16 Pour statuer sur l’objection soulevée par la défenderesse, je dois également examiner l’article 135 de la Loi. La section 9 de la Partie 1 de la Loi commence par l’article 135, formulé comme suit :

      135. La présente section s’applique à l’employeur et à l’agent négociateur représentant une unité de négociation dans le cas où :

a) d’une part, le mode de règlement des différends applicable à l’unité de négociation est le renvoi à l’arbitrage;

b) d’autre part, les parties ont négocié de bonne foi en vue de conclure une convention collective, mais n’ont pu s’entendre sur une condition d’emploi qui peut figurer dans une décision arbitrale.

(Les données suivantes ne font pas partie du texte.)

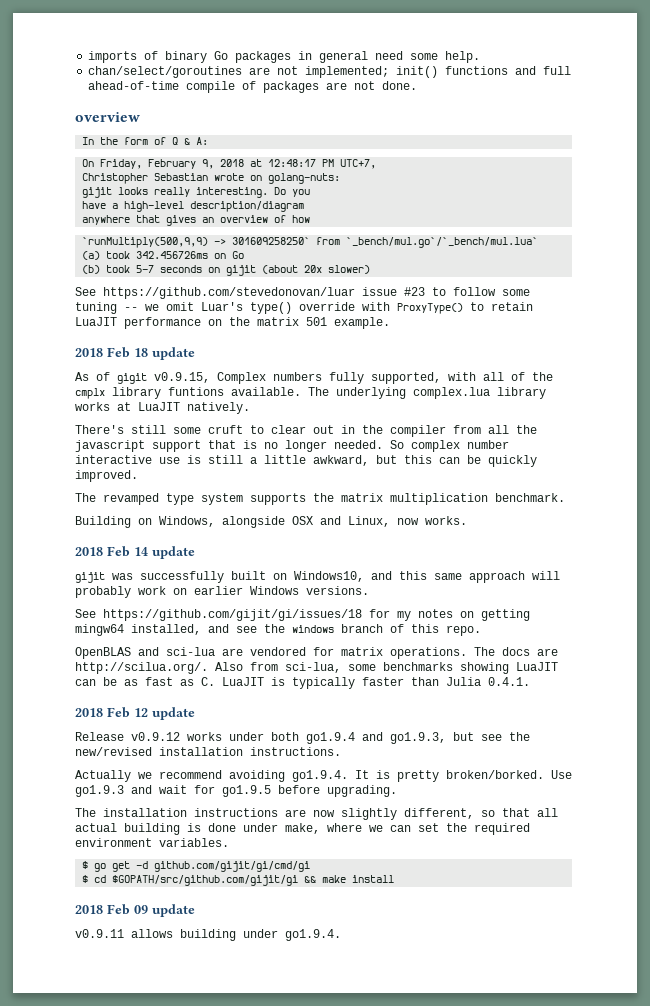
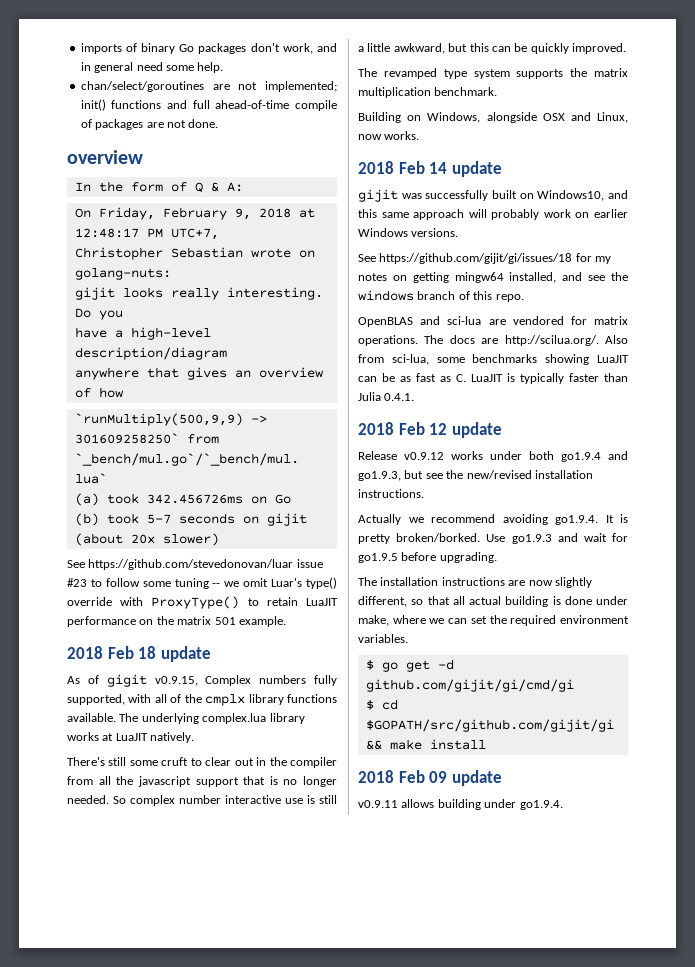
(292, 57) none -> [250,43,337,54] don't work, and
[168,387,224,396] funtions -> [287,694,337,703] functions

17 La défenderesse s’oppose à la plainte déposée le 18 octobre 2007, en faisant valoir que le plaignant a demandé l’arbitrage le 3 avril 2008. D’après la défenderesse, les deux procédures ne peuvent être utilisées simultanément. En demandant l’arbitrage, toujours d’après la défenderesse, le plaignant a admis que les conditions énoncées à l’article 135 de la Loi avaient été respectées. À l’appui de son argument, la défenderesse se réfère essentiellement à l’extrait suivant de 2008 CRTFP 50 :

[…]

 [40]   La Loi est conçue de sorte qu’il doit y avoir négociation de bonne foi avant qu’un conseil d’arbitrage soit formé. En demandant l’arbitrage le 12 septembre2006, le plaignant admettait implicitement qu’il y avait eu négociation de bonne foi, sans quoi l’article 135 de la Loi l’empêchait de soumettre sa demande. Plus tard, le président intérimaire de la Commission définissait, dans une décision rendue le 5 décembre 2006, le mandat du conseil d’arbitrage. En agissant ainsi, il acceptait implicitement qu’il y avait eu négociation de bonne foi entre les parties. Enfin, le même raisonnement s’applique au conseil d’arbitrage lorsqu’il a siégé les 31 janvier et 1er février 2007 et qu’il a rendu sa décision le 14 février 2007.

[41]   Les deux recours sont effectivement contradictoires. Si le plaignant avait procédé en sens inverse, c’est-à-dire en déposant d’abord une plainte de négociation de mauvaise foi, la demande d’arbitrage aurait été automatiquement irrecevable – le président n’aurait pu en bonne conscience établir le conseil d’arbitrage.

[…]

Je suis conscient du fait que 2008 CRTFP 50 fait actuellement l’objet d’un contrôle judiciaire devant la Cour fédérale du Canada, no de dossier T-1188-08.

18 Dans 2008 CRTFP 50, on a demandé l’arbitrage quatre mois avant la présentation d’une plainte de négociation de mauvaise foi. De plus, un conseil d’arbitrage avait déjà été établi par le président de la Commission au moment du dépôt de la plainte. Finalement, quand la plainte a été entendue, le conseil d’arbitrage avait rendu sa décision arbitrale.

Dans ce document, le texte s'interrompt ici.